Presenting your audience with an appropriate level of cognitive challenge seems like a basic component of a good speech or workshop. If you are “over their heads,” you have missed the mark and probably lost a portion of your participants.

As I’ve reflected on a recent presentation, I began to wonder if I might have been “over their hearts.” Is it possible to have too positive of a mood or too much of an affective challenge? The group members were largely individuals suffering from a disease and their caregivers. I was the closing keynote in a day primarily filled with medical education. The room felt somber to me when I entered.

Was it, perhaps, too much to ask these folks to consider the benefits of laughter and humour and to have them engage in a session of laughter yoga?

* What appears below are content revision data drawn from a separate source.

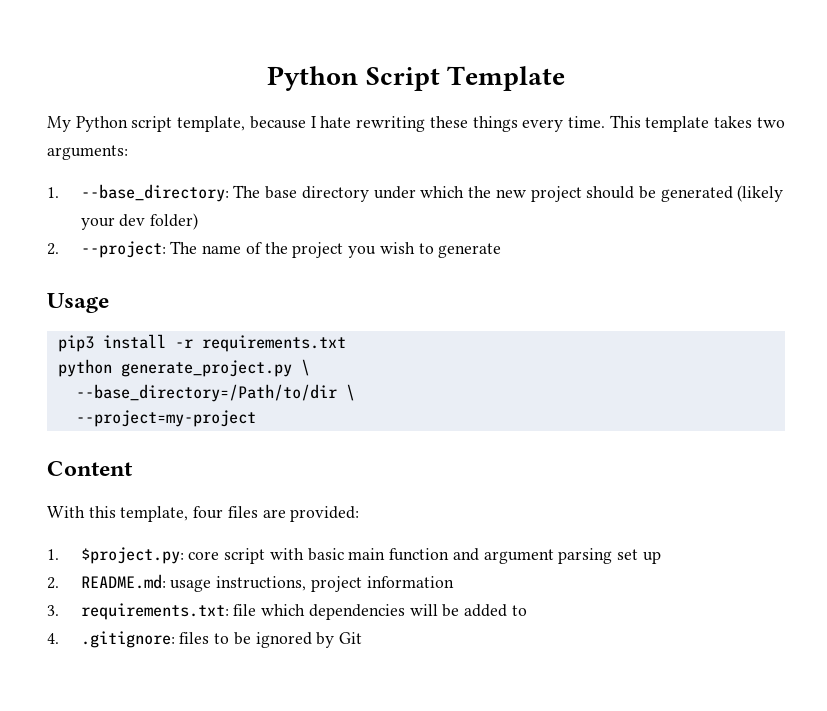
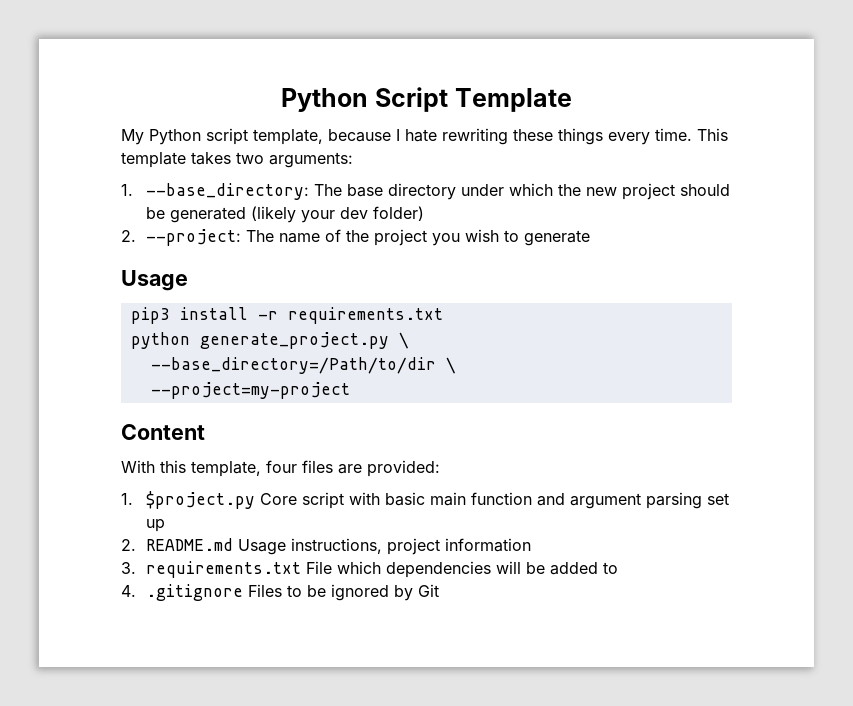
- 1. $project.py: core script with basic main function and argument parsing set up
+ 1. $project.py Core script with basic main function and argument parsing set up
- 2. README.md: usage instructions, project information
+ 2. README.md Usage instructions, project information
- 3. requirements.txt: file which dependencies will be added to
+ 3. requirements.txt File which dependencies will be added to
- 4. .gitignore: files to be ignored by Git
+ 4. .gitignore Files to be ignored by Git

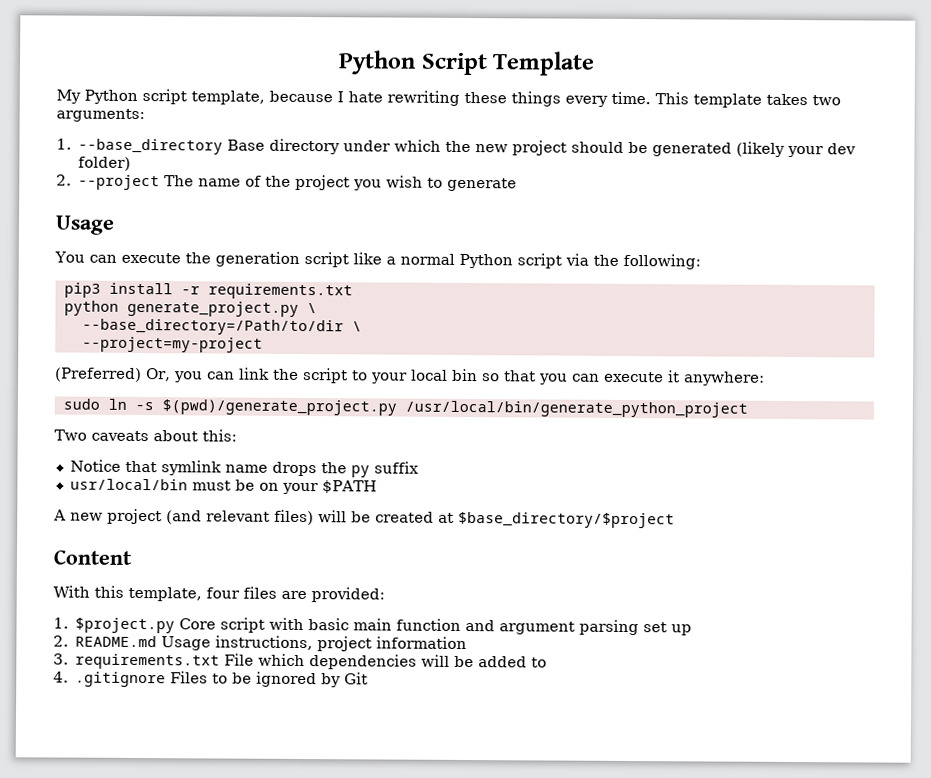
- 1. --base_directory: The base directory under which the new project should be generated (likely your dev folder)
+ 1. --base_directory Base directory under which the new project should be generated (likely your dev folder)
- 2. --project: The name of the project you wish to generate
+ 2. --project The name of the project you wish to generate
+ You can execute the generation script like a normal Python script via the following:
+ (Preferred) Or, you can link the script to your local bin so that you can execute it anywhere:
+ sudo ln -s $(pwd)/generate_project.py /usr/local/bin/generate_python_project
+ Two caveats about this:
+ Notice that symlink name drops the py suffix
+ usr/local/bin must be on your $PATH
+ A new project (and relevant files) will be created at $base_directory/$project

Certainly some groups are more responsive than others. Earlier in the week, I did the same session for half of an organization in the morning and the other half in the afternoon. The organizers and I shared the assessment that the two groups had different levels of engagement and energy. It happens.

Yet, I wonder if I might have better met the group where they were if I had talked more about the hardships they endure and then explored some coping strategies and more mild approaches to attitude adjustment. Yes, I’ve seen quite a range of liveliness in hundreds of sessions, but this one left me in an inquiry that had not previously seemed warranted. Although people laughed and seemed to get something out of it, I may have pitched too high. Your thoughts?